== Your assignment ==
Give back each entry word for word, but drop the images.

Provided data section start

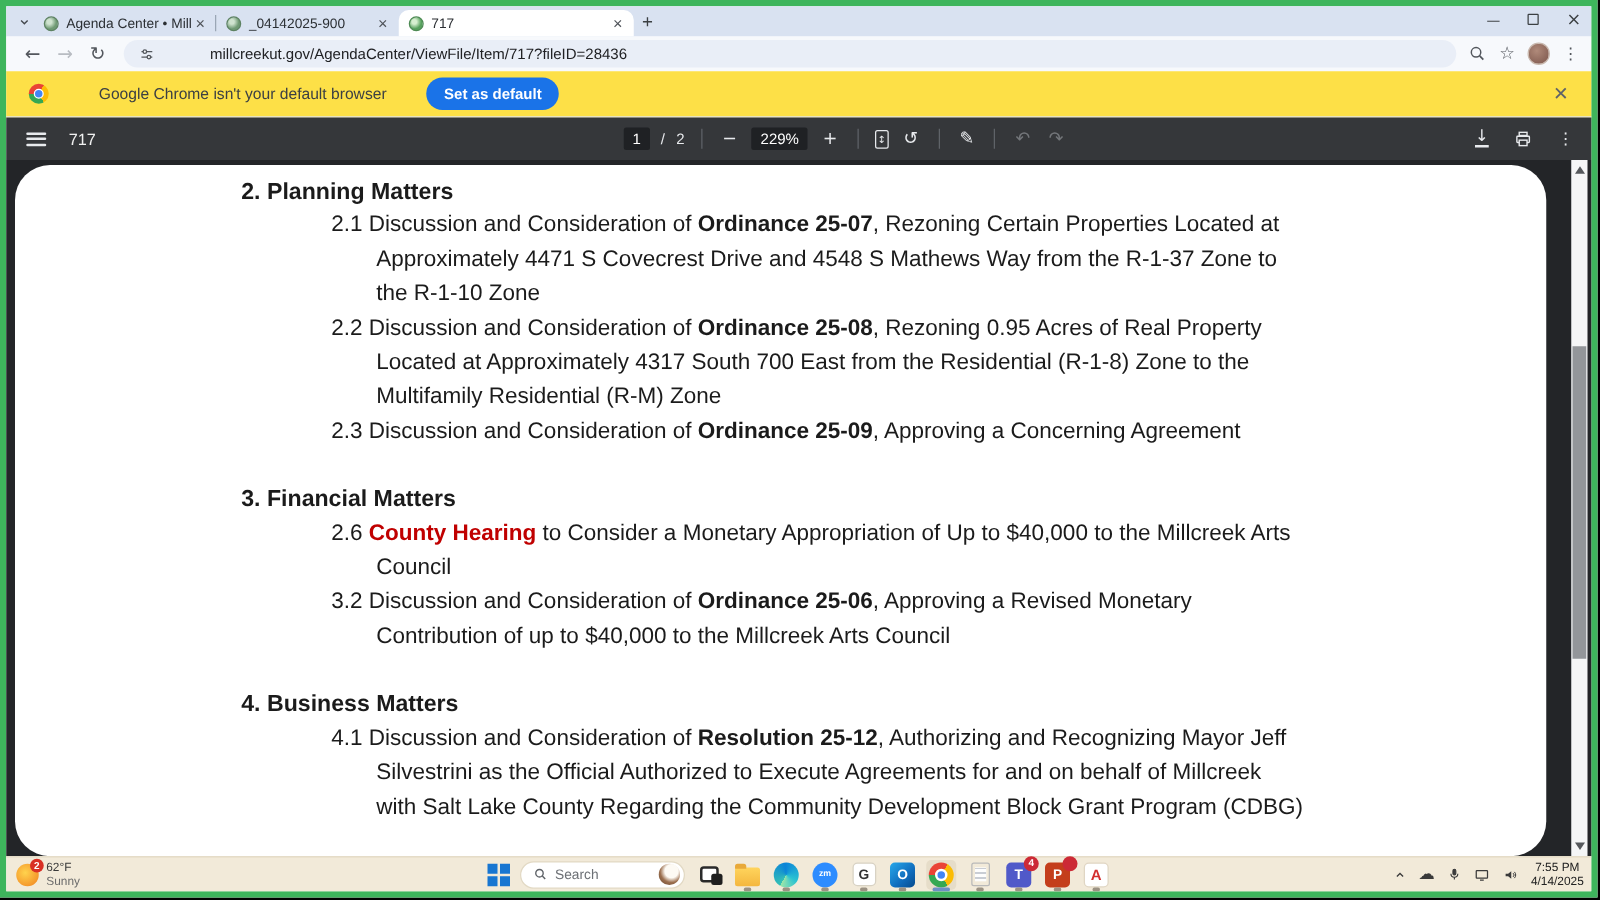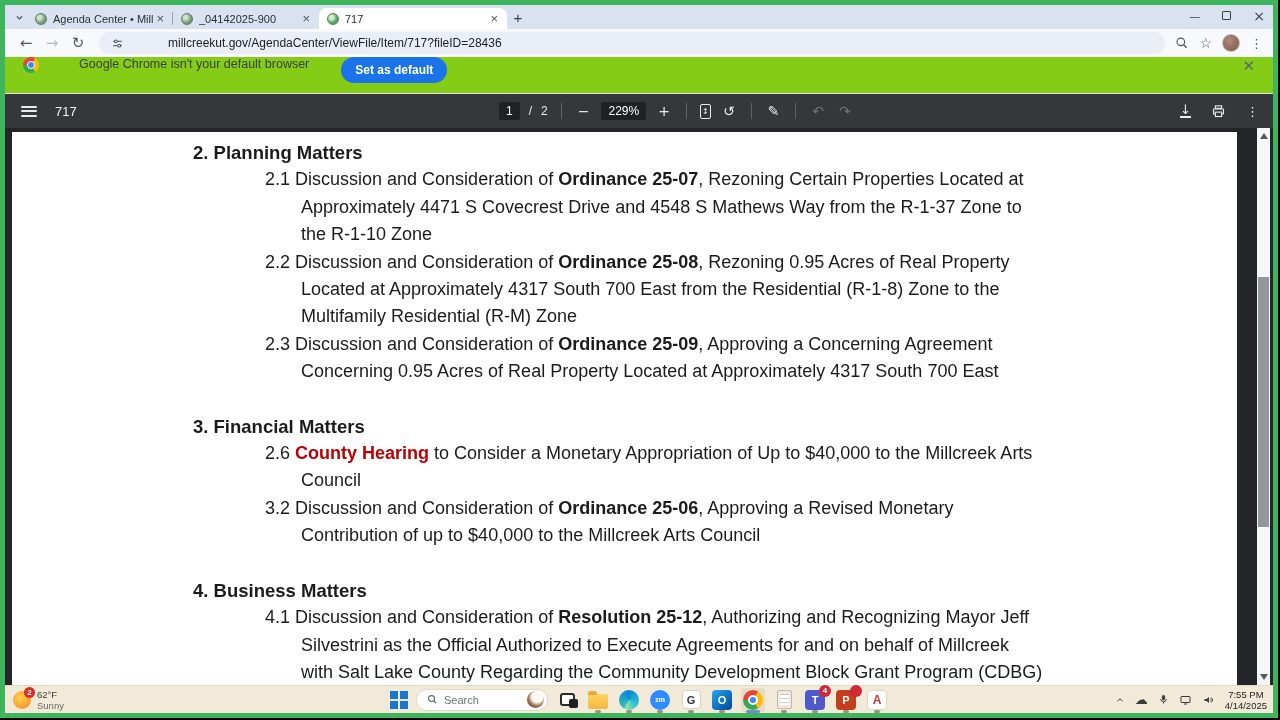"Google Chrome isn't your default" .notif { align-items: flex-start -> center; background: #84cc16 -> #fde047 }
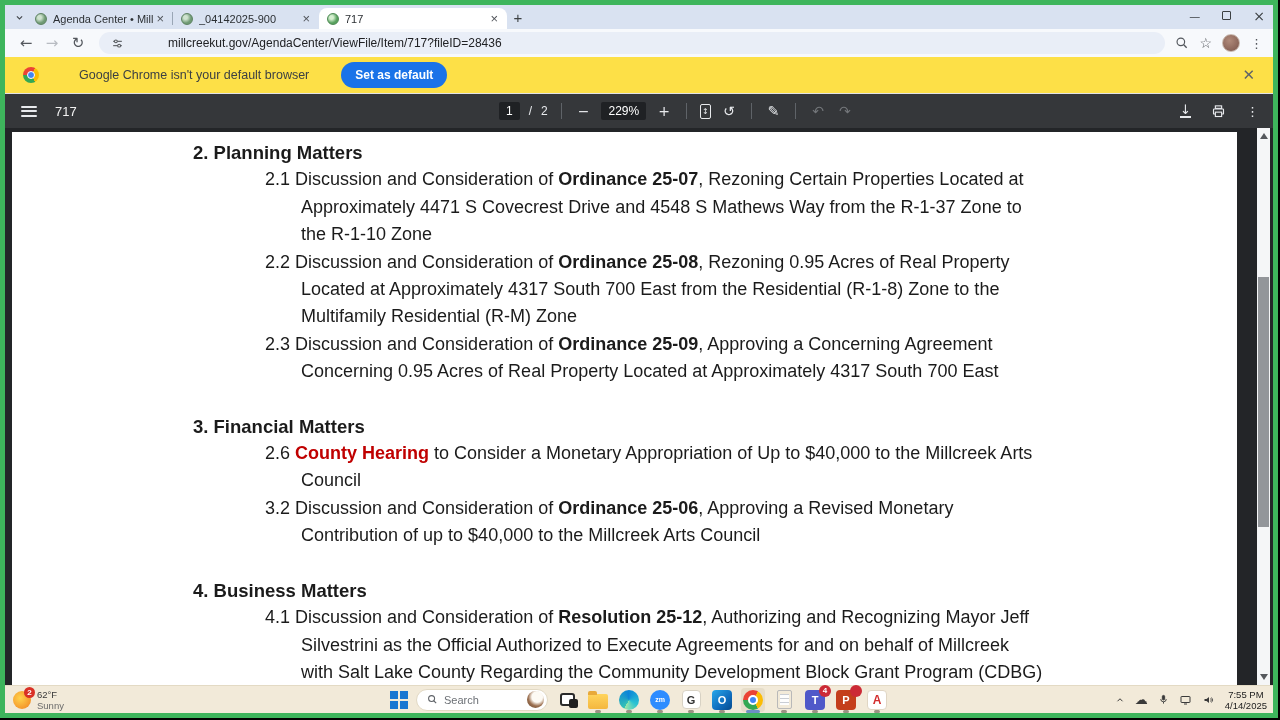"2. Planning Matters" .page { border-radius: none -> 28px }
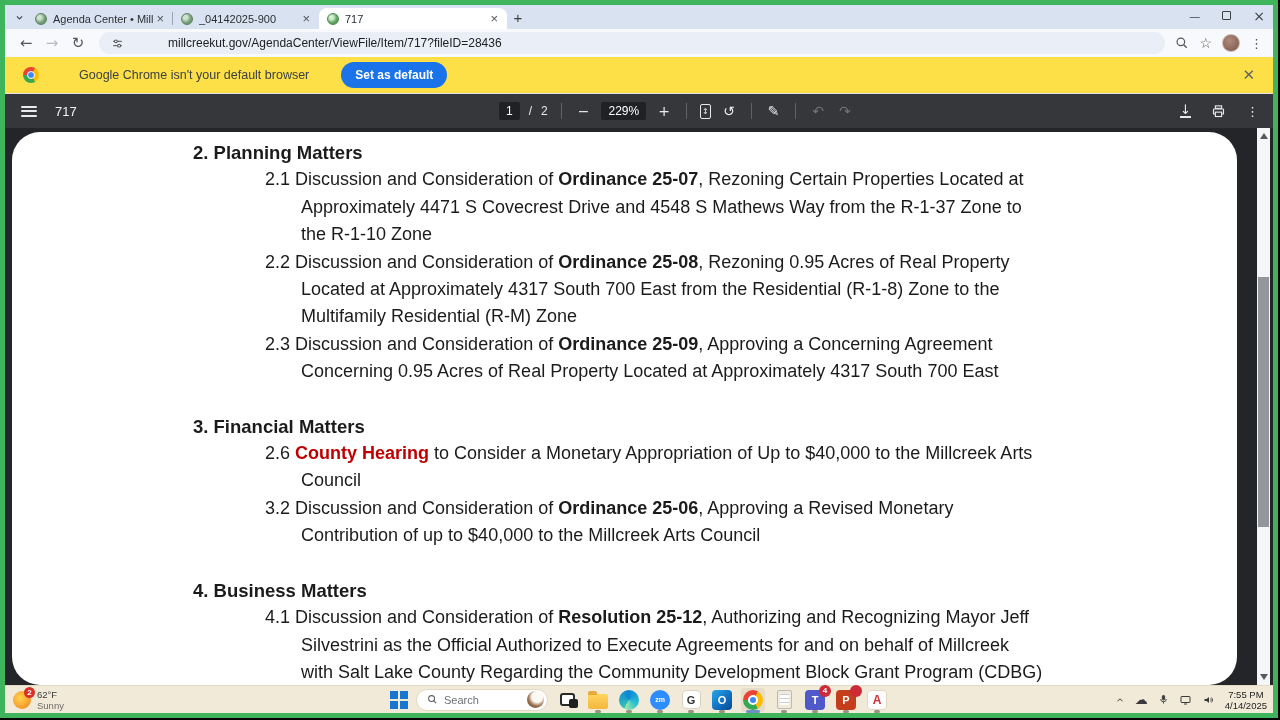"Concerning 0.95 Acres of Real" span { html: <span>Concerning 0.95 Acres of Real Property Located at Approximately 4317 South 700 East</span> -> none }
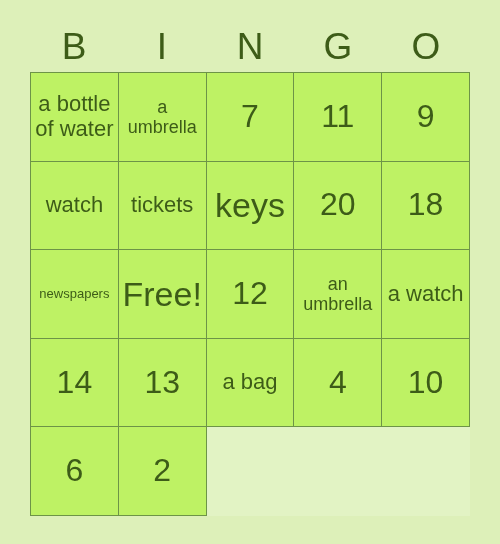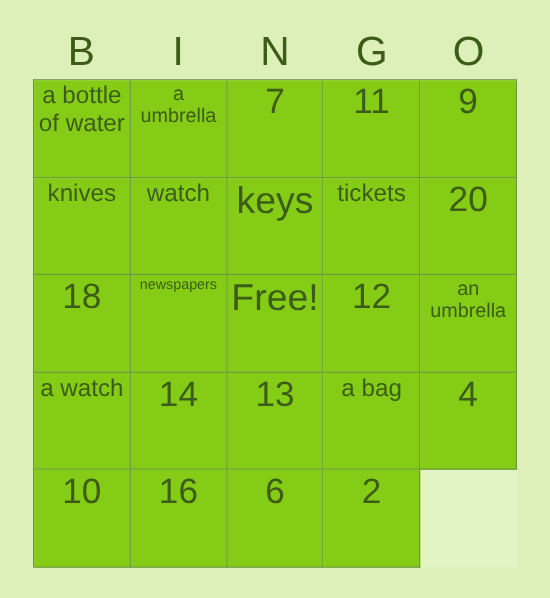"a bottle of water" .cell { align-items: flex-start -> center; background: #84cc16 -> #bef264 }
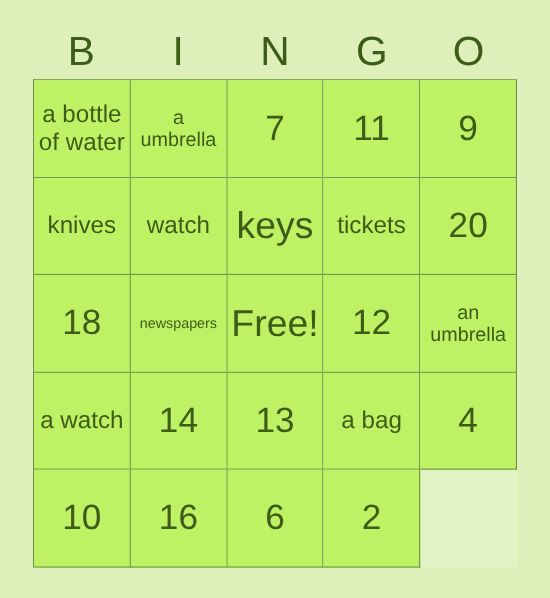"knives" div.cell { html: <div> <span>knives</span> </div> -> none }
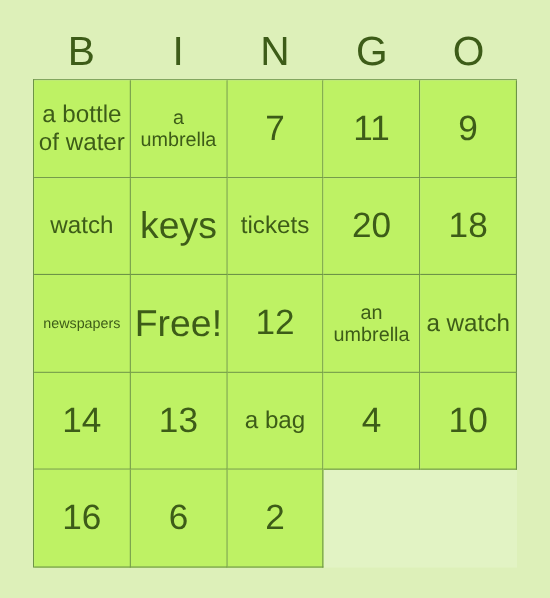"keys" div.cell { order: before "tickets" -> after "tickets" }
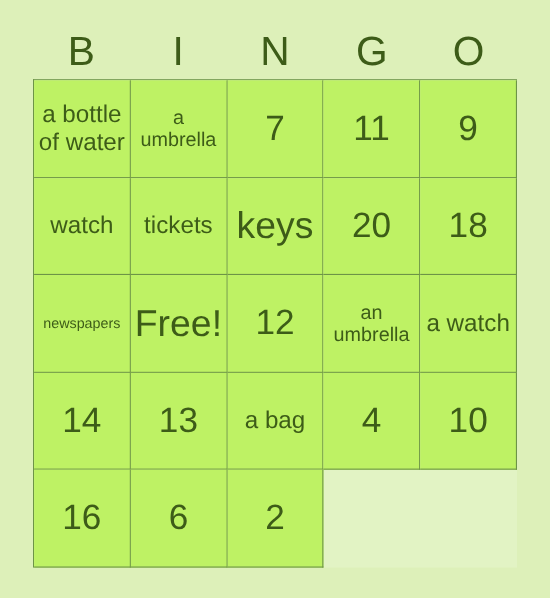"16" div.cell { html: <div> <span>16</span> </div> -> none }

Provided data section end

== Output of the task ==
"Google Chrome isn't your default" .notif { align-items: flex-start -> center; background: #84cc16 -> #fde047 }
"2. Planning Matters" .page { border-radius: none -> 28px }
"Concerning 0.95 Acres of Real" span { html: <span>Concerning 0.95 Acres of Real Property Located at Approximately 4317 South 700 East</span> -> none }
"a bottle of water" .cell { align-items: flex-start -> center; background: #84cc16 -> #bef264 }
"knives" div.cell { html: <div> <span>knives</span> </div> -> none }
"keys" div.cell { order: before "tickets" -> after "tickets" }
"16" div.cell { html: <div> <span>16</span> </div> -> none }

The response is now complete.